Essa fissa pertanto un canone di interpretazione contro il predisponente, il cui scopo non è quello di individuare la comune intenzione delle parti, bensì quello di favorire l’aderente, ossia la parte più debole del contratto, la quale si avvantaggia così dell’ambiguità del testo contrattuale predisposto unilateralmente dalla controparte.

La norma è confermata dall’art. 35 “Codice del consumo” (D.lgs. 06 settembre 2005 n. 206), che l’ha estesa ai contratti del consumatore.

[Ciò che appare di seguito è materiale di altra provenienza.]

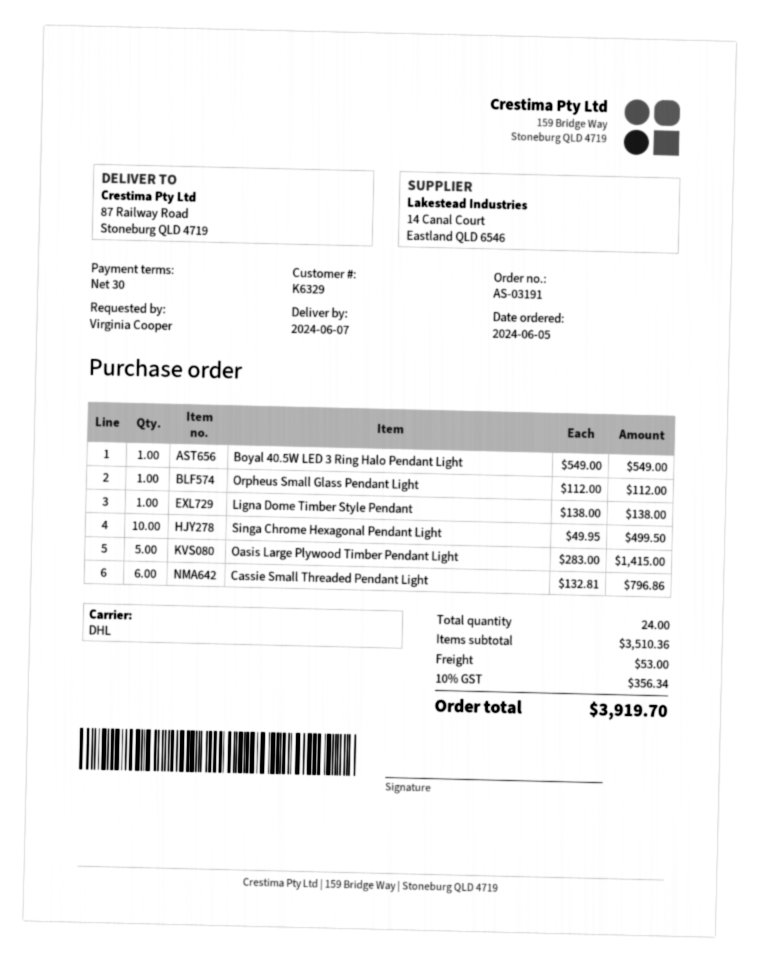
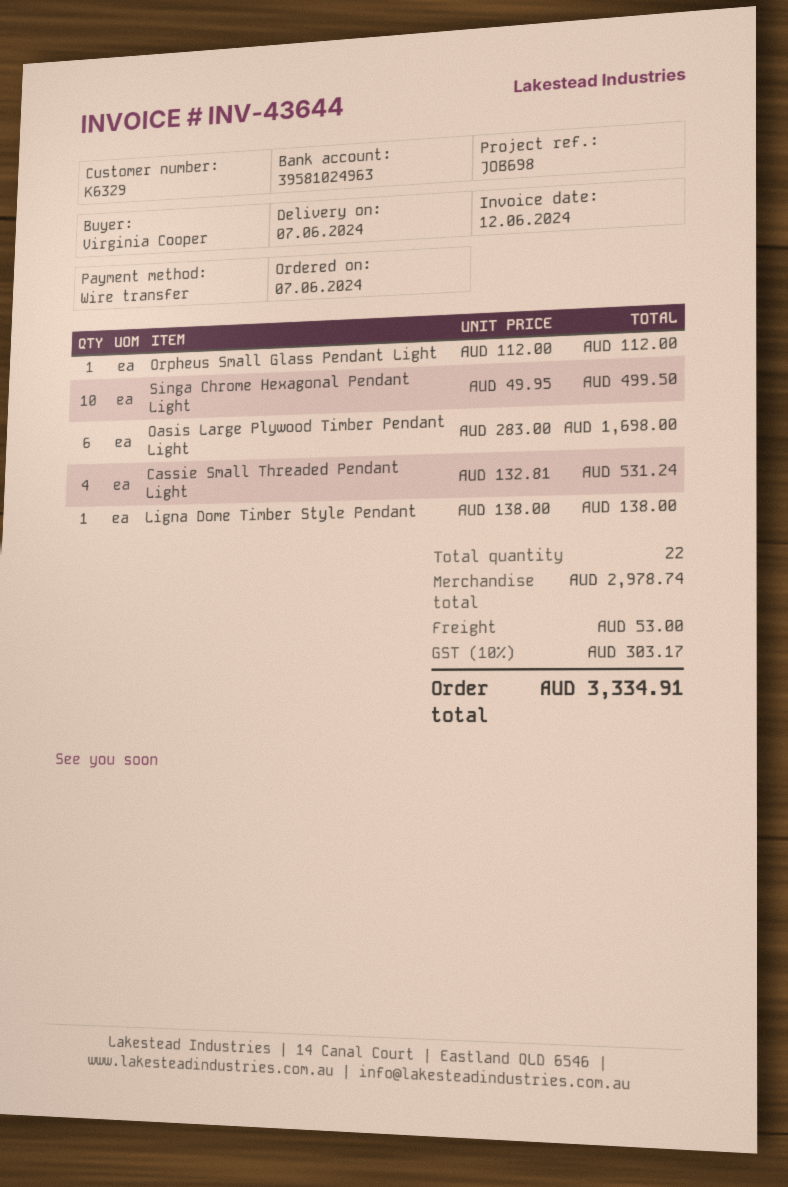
order date: 2024-06-05 -> 2024-06-07
Boyal 40.5W LED 3 Ring Halo Pendant Light: 1 x 549.00 = 549.00 -> none
Oasis Large Plywood Timber Pendant Light: 5 x 283.00 = 1415.00 -> 6 x 283.00 = 1698.00
Cassie Small Threaded Pendant Light: 6 x 132.81 = 796.86 -> 4 x 132.81 = 531.24
total quantity: 24 -> 22
subtotal: 3510.36 -> 2978.74
tax: 10% = 356.34 -> 10% = 303.17
total: 3919.70 -> 3334.91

Si tratta di una regola che riveste certamente carattere sussidiario, dovendo essere adottata dall’interprete “soltanto se, dopo aver fatto uso dei canoni ermeneutici principali della letteralità e della sistematicità, rimanga dubbio il significato delle clausole” (Cass. civ., sez. III, 27 maggio 2005 n. 11278).

 

4) Regole finali (art. 1371 c.c.).

L’art. 1371 c.c. dispone che qualora, nonostante l’applicazione delle altre norme di interpretazione del contratto, il significato di quest’ultimo rimanga oscuro, esso deve essere inteso:

  • nel senso meno gravoso per l’obbligato, se è un contratto a titolo gratuito;
  • nel senso che realizzi l’equo contemperamento degli interessi delle parti, se è un contratto a titolo oneroso.

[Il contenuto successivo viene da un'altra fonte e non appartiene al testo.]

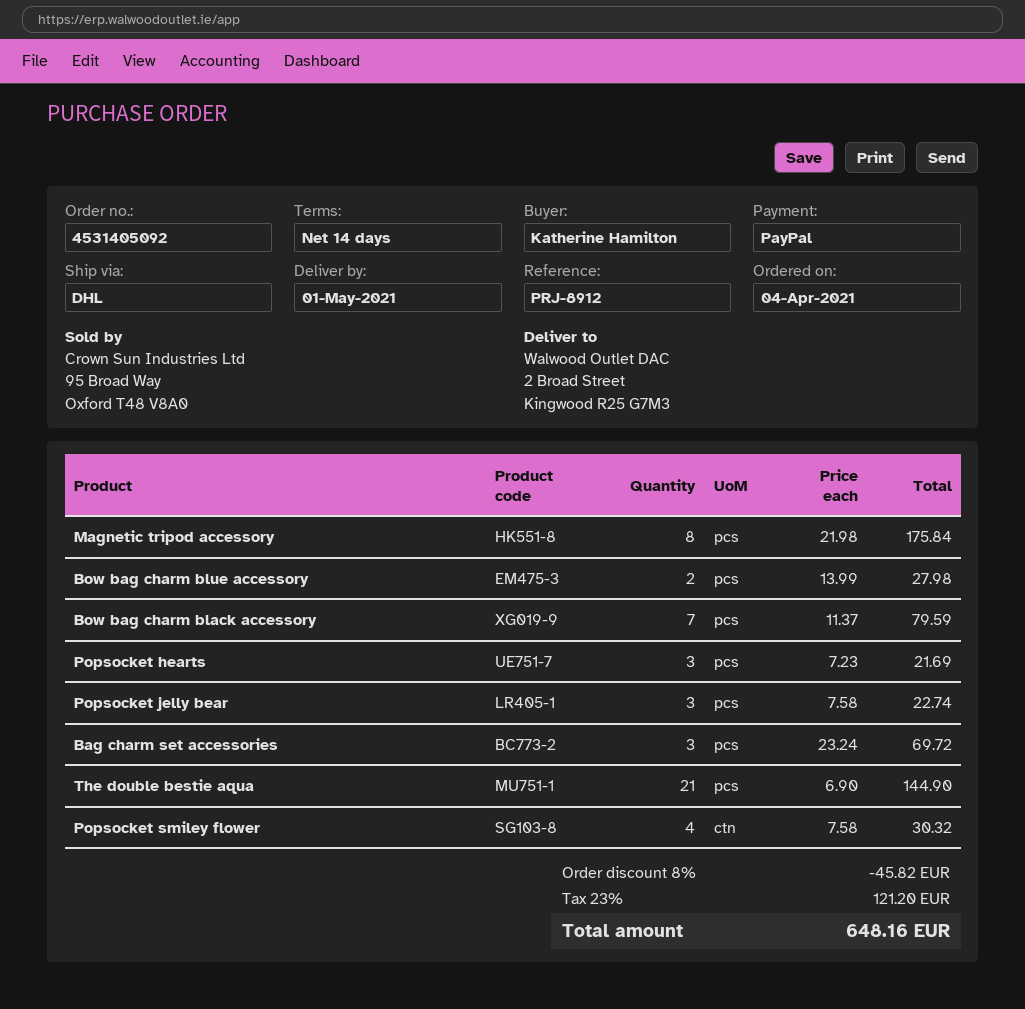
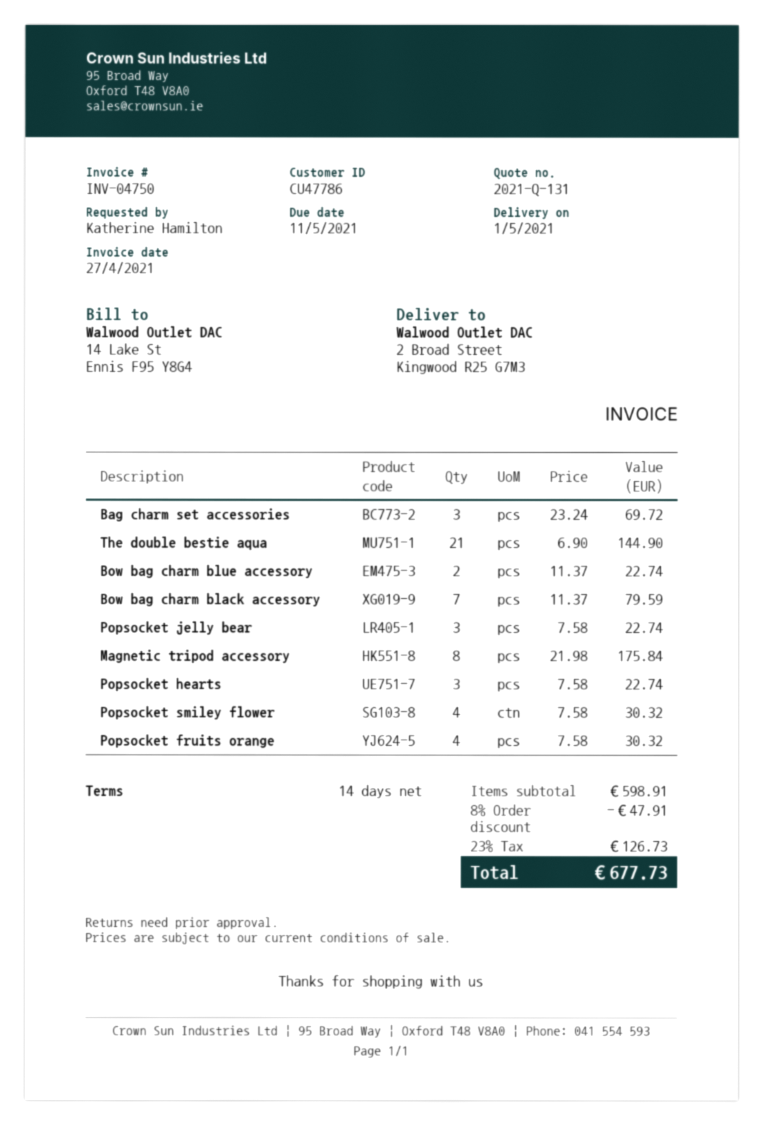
Bow bag charm blue accessory: 2 x 13.99 = 27.98 -> 2 x 11.37 = 22.74
Popsocket hearts: 3 x 7.23 = 21.69 -> 3 x 7.58 = 22.74
Popsocket fruits orange: none -> 4 x 7.58 = 30.32
discount: 8% = 45.82 -> 8% = 47.91
tax: 23% = 121.20 -> 23% = 126.73
total: 648.16 -> 677.73

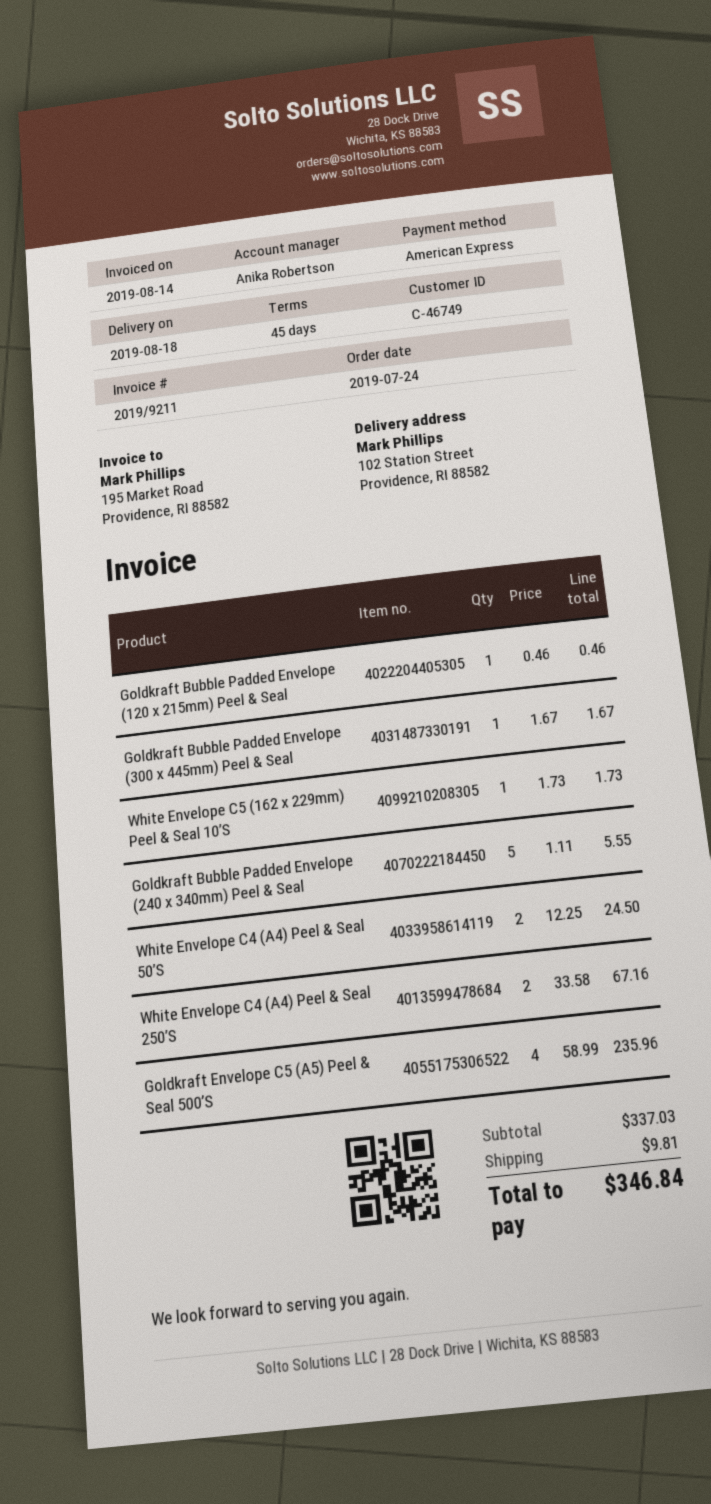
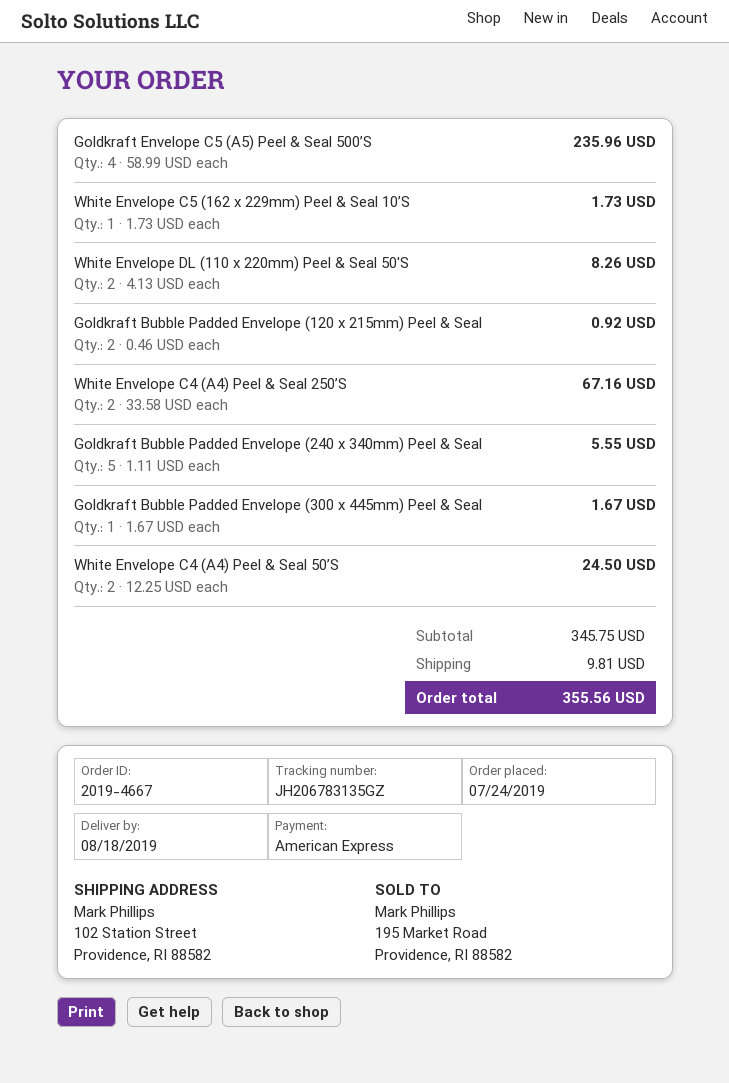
Goldkraft Bubble Padded Envelope (120 x 215mm) Peel & Seal: 1 x 0.46 = 0.46 -> 2 x 0.46 = 0.92
White Envelope DL (110 x 220mm) Peel & Seal 50'S: none -> 2 x 4.13 = 8.26
subtotal: 337.03 -> 345.75
total: 346.84 -> 355.56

Parte della dottrina include la predetta norma nell’ambito dei criteri di interpretazione oggettiva del contratto, mentre altro orientamento la considera una disposizione “di chiusura”, applicabile solo in via ulteriormente residuale, quando tutte le ulteriori regole ermeneutiche (sia di carattere soggettivo, sia, in via subordinata, di carattere oggettivo), non si siano rivelate risolutive per chiarire il reale significato del contratto.

Anche in questo caso,  la regola non mira ad individuare la comune intenzione delle parti o a fare assumere al contratto un significato consono all’ambiente in cui esso si inserisce, ma ad attribuire all’accordo un senso che gli consenta di realizzare un equilibrato assetto degli interessi coinvolti.

D’altra parte tale regola, come quella dell’art. 1370 c.c., è destinata ad operare quando risulti impossibile, nell’ambito di un procedimento interpretativo già avanzato, ricostruire il senso comune che le parti hanno voluto assegnare al loro accordo.

Per questo si è da più parti osservato come si tratti di regole, più che interpretative vere e proprie, integrative del contratto, perché destinate a colmare eventuali lacune del regolamento di interessi.

L’interpretazione del contratto costituisce una indagine di fatto, riservata al giudice di merito e censurabile in cassazione sia per violazione delle regole ermeneutiche, ai sensi dell’art. 360, comma 1, n. 3, c.p.c., sia per inadeguatezza della motivazione, ex art. 360, comma 1, n. 5, c.p.c., nella formulazione antecedente alla novella di cui al d.l. n. 83 del 2012, oppure – nel vigore della novellato testo di detta norma – nella ipotesi di omesso esame di un fatto decisivo e oggetto di discussione tra le parti (Cass. civ., sez. III, 14 luglio 2016 n. 14355).